Lu cette bafouille alors que je vadrouillais sur l'asphalte... y'en a qui cherre sur le mastic, non ?
Bon okay je charibotte un chouïa mais c'est bien ça que ça postillone ce jus de chique... en clair : "le clebs est un moyen de sociabilité, le clebs sauve des paillasses, le clebs est une présence rassurante pour les barbons, les béquillards... Bref, ceux qui marchent debout pointent bien chez ralatouffe avec ce renard de liberté. Toutefois, le clebs dans un bled fait des mistoufles, devient une berdouille, il est un sujet de gourplines et de beuglées en chaîne au bureau des pleurs.

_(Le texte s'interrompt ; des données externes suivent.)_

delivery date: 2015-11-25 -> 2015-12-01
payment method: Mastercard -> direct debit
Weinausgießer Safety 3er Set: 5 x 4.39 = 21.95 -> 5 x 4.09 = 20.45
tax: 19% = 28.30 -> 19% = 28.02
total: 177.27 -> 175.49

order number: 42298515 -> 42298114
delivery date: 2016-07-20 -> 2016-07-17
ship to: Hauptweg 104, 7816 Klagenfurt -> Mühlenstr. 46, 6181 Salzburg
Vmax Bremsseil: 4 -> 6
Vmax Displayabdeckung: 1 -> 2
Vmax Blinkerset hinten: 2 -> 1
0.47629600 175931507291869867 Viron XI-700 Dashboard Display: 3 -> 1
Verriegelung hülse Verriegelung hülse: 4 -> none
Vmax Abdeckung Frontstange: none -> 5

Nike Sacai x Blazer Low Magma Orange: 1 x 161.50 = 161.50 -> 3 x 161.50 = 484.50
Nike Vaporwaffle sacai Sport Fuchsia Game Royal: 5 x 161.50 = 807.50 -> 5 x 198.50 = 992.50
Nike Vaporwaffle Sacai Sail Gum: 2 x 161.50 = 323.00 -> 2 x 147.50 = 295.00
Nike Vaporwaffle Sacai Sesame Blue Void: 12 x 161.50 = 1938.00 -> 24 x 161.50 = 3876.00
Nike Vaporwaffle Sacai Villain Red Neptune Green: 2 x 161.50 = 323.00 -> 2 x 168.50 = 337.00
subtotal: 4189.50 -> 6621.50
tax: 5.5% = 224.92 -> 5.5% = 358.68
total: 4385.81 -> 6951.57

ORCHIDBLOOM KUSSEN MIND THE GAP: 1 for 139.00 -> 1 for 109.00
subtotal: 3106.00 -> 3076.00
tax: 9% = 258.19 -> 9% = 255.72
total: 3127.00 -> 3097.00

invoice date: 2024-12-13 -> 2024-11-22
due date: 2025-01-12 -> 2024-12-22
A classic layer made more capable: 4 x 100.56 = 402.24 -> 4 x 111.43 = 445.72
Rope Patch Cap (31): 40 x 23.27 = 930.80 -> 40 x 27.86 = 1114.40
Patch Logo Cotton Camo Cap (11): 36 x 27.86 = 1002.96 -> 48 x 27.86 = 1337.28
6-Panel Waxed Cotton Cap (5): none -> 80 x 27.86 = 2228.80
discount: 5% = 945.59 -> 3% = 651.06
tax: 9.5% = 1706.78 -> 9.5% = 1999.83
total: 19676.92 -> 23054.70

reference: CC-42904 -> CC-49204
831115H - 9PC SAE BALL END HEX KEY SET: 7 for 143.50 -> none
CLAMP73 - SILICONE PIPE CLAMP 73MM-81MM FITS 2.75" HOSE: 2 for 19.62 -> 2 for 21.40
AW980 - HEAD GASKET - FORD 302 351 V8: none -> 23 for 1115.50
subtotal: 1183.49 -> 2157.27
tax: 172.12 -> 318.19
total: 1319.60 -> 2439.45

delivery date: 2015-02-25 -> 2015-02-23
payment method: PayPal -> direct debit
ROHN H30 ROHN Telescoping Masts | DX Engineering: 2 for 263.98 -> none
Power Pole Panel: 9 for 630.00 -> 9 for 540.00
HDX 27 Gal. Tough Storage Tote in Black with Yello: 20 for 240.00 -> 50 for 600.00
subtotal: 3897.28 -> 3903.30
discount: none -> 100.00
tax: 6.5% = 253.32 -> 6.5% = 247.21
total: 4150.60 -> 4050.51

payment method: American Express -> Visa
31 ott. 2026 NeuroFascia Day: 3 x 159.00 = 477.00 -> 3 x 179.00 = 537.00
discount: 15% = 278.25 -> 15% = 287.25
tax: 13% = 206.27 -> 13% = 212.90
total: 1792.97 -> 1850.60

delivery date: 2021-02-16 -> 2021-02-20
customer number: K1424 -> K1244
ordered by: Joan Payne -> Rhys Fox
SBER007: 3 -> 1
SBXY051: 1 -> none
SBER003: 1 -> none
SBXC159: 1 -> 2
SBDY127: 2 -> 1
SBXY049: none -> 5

En général, le clebs, on n'en fait ses dimanches, on le kiffe bien. C’est un bestiau fidèle qui en bat pour les lardons, que l’on peut dégourdir… Mais en vergne, le clebs c'est celui qui jaspine pire qu'au pacquelin du raboin, c'est le cabot qui lissépem un louqué sur les angles des turnes, et qui, tel le petit poucet, débouscaille le long de son grand trimar des étrons qui se collent parfois sous la crêpe.
En fait, le bled est le royaume du dab, elle est pensée par le dab, pour le dab. Les bestiaux n’y font pas vraiment leur badouille. Il faut donc cultiver l’art de faire pot-bouille, et tout ce que cela implique : le décarpillage de l’espace public, se mettre au pli, faire le pavé net comme torchette…"
Là c'est dit, on peut pas se coller les arpions dans la rue du blair.